Top chef on a diet? It must be the Zilli season
Late to bed, early to rise, no breakfast, nibbling in the kitchen all day, lunch whenever and dinner after midnight. The eating habits of the average chef are not the healthiest, so it wasn’t surprising to see restaurateur and chef Aldo Zilli taking part in ITV’s Celebrity Fit Club last week. However, weighing in at a perfectly respectable 14st, Zilli said he was spurred on to lose weight by the thought of starting a new family with his 28-year-old girlfriend. But apparently there are jobs which are even unhealthier than slaving over a hot stove – such as playing professional darts. Zilli has a head start in the flab fight ahead of fellow contestant, world darts champion Andy “The Viking” Fordham, who drinks 25 bottles of beer a day, and weighed in at more than 30st.
Two pints, and a bit lower down on the left, please
What could be better after a hard week at work than relaxing in the pub with a cold beer? Relaxing with a cold beer while somebody gives you a back rub, that’s what. It’s the mission of a company called Urban Chill to take massage into wine bars, pubs, parties and events all over London. The company has a team of more than 100 masseurs, who administer five-minute neck and back rubs to revellers. In return, customers are encouraged to pay whatever they feel their massage was worth. The average punter coughs up a fiver and the therapist, who leaves a business card that reads “You’ve been chilled”, keeps half of the takings. Urban Chill has also sent out its masseurs to parties hosted by L’Oréal, NSPCC, and Häagen-Dazs.

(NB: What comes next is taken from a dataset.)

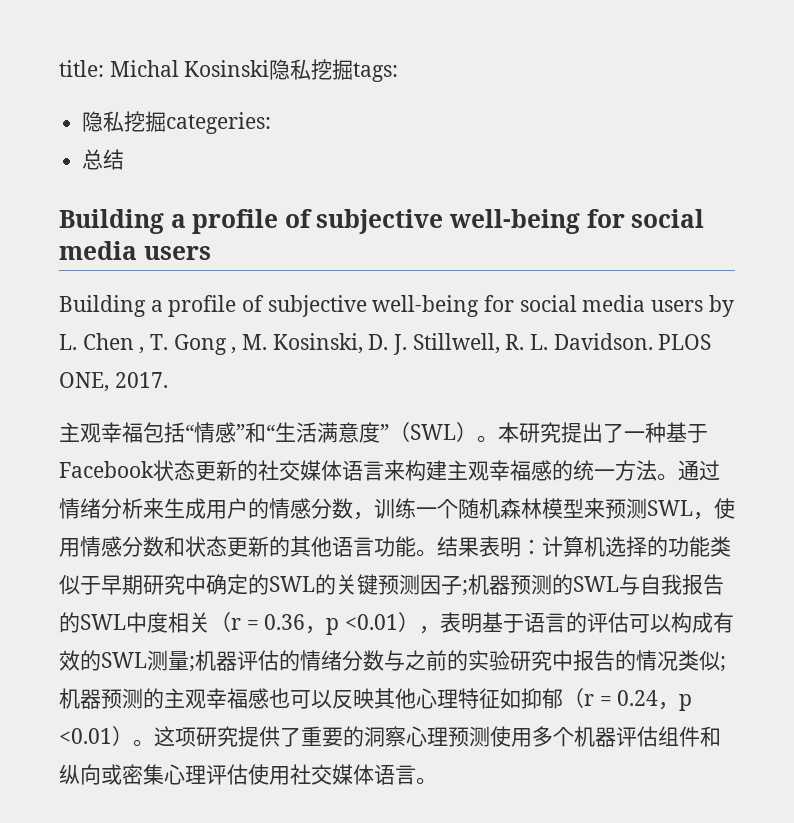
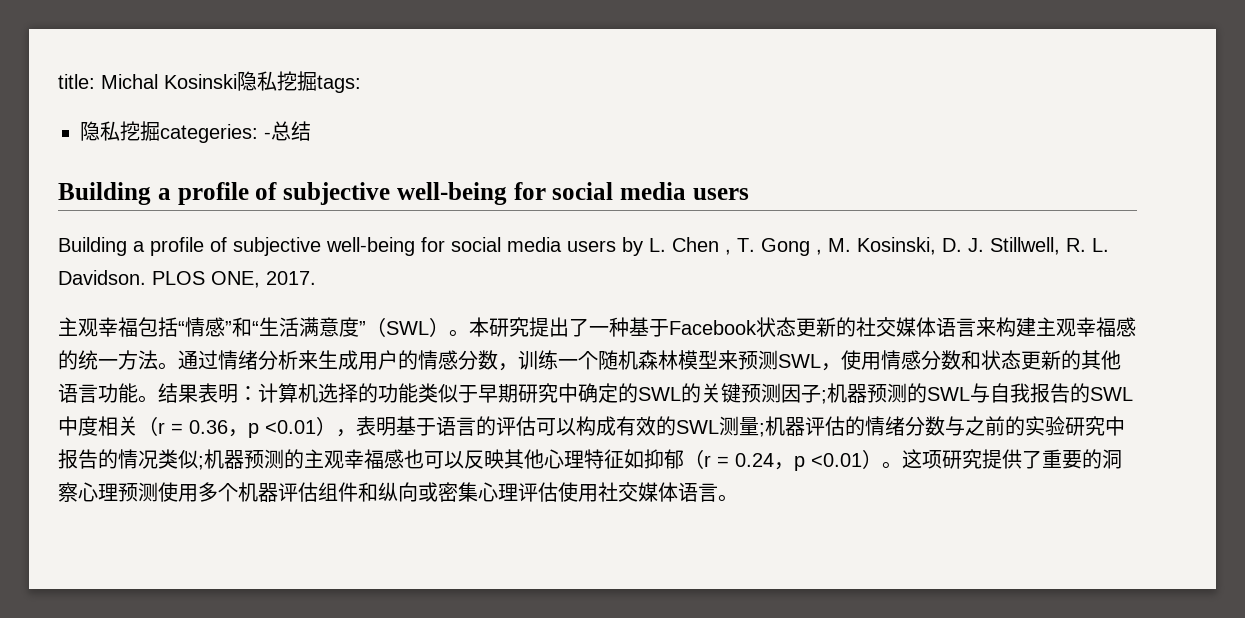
(272, 123) // -> [264,132,271,139] -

The eyes – possibly bloodshot – have it
Are the days of tipsy guests fumbling for their room keys numbered? An iris recognition system, similar to that being adopted at airport immigration checks, operates at Boston’s Nine Zero boutique hotel. Guests booking the penthouse suite have a digital photograph made of their iris. A monitor by the suite door recognises it and releases the lock. The hotel says the technology is reliable.